> What you have to do: Pictures in the records are to be excluded from an otherwise exact copy.

> Material shown:
--- START ---

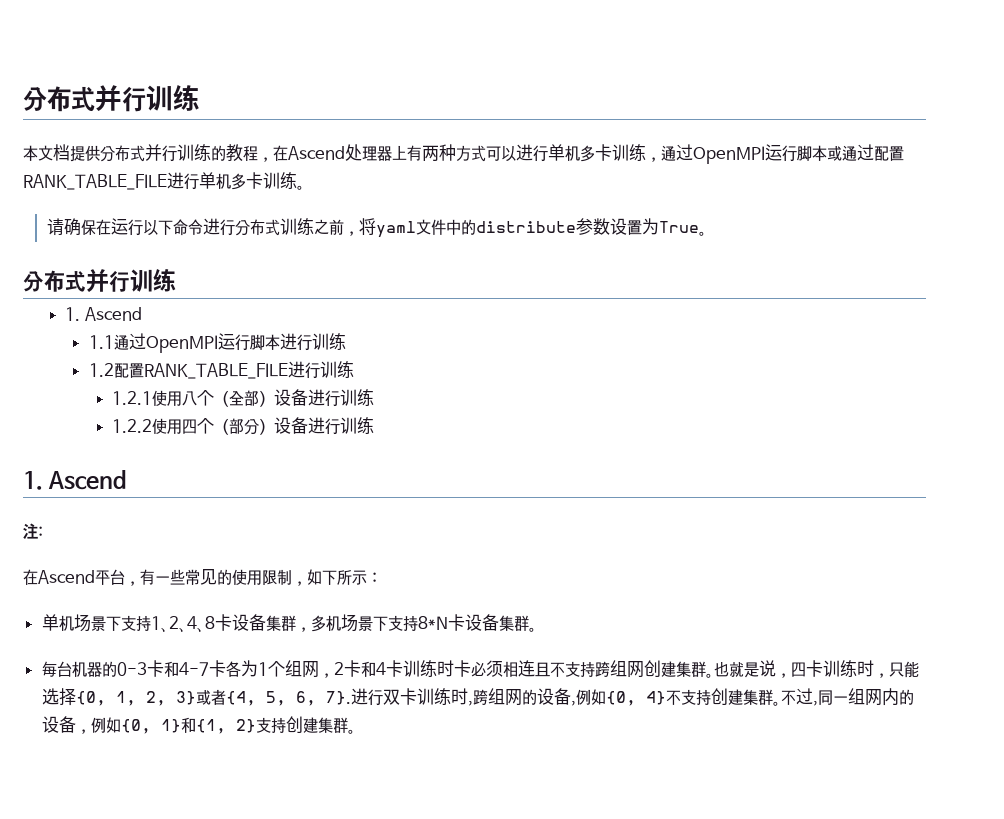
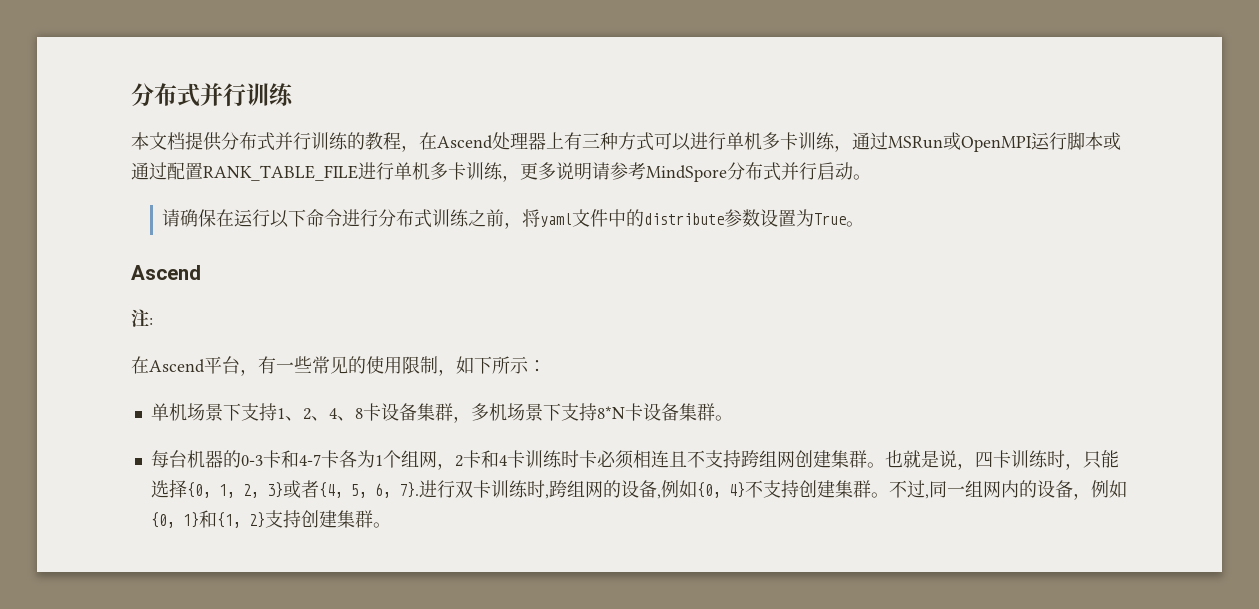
- 本文档提供分布式并行训练的教程，在Ascend处理器上有两种方式可以进行单机多卡训练，通过OpenMPI运行脚本或通过配置RANK_TABLE_FILE进行单机多卡训练。
+ 本文档提供分布式并行训练的教程，在Ascend处理器上有三种方式可以进行单机多卡训练，通过MSRun或OpenMPI运行脚本或通过配置RANK_TABLE_FILE进行单机多卡训练，更多说明请参考MindSpore分布式并行启动。
  请确保在运行以下命令进行分布式训练之前，将yaml文件中的distribute参数设置为True。
- 分布式并行训练
- 1. Ascend
- 1.1通过OpenMPI运行脚本进行训练
- 1.2配置RANK_TABLE_FILE进行训练
- 1.2.1使用八个（全部）设备进行训练
- 1.2.2使用四个（部分）设备进行训练
- 1. Ascend
+ Ascend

--- END ---

> Completed exercise:
- 本文档提供分布式并行训练的教程，在Ascend处理器上有两种方式可以进行单机多卡训练，通过OpenMPI运行脚本或通过配置RANK_TABLE_FILE进行单机多卡训练。
+ 本文档提供分布式并行训练的教程，在Ascend处理器上有三种方式可以进行单机多卡训练，通过MSRun或OpenMPI运行脚本或通过配置RANK_TABLE_FILE进行单机多卡训练，更多说明请参考MindSpore分布式并行启动。
  请确保在运行以下命令进行分布式训练之前，将yaml文件中的distribute参数设置为True。
- 分布式并行训练
- 1. Ascend
- 1.1通过OpenMPI运行脚本进行训练
- 1.2配置RANK_TABLE_FILE进行训练
- 1.2.1使用八个（全部）设备进行训练
- 1.2.2使用四个（部分）设备进行训练
- 1. Ascend
+ Ascend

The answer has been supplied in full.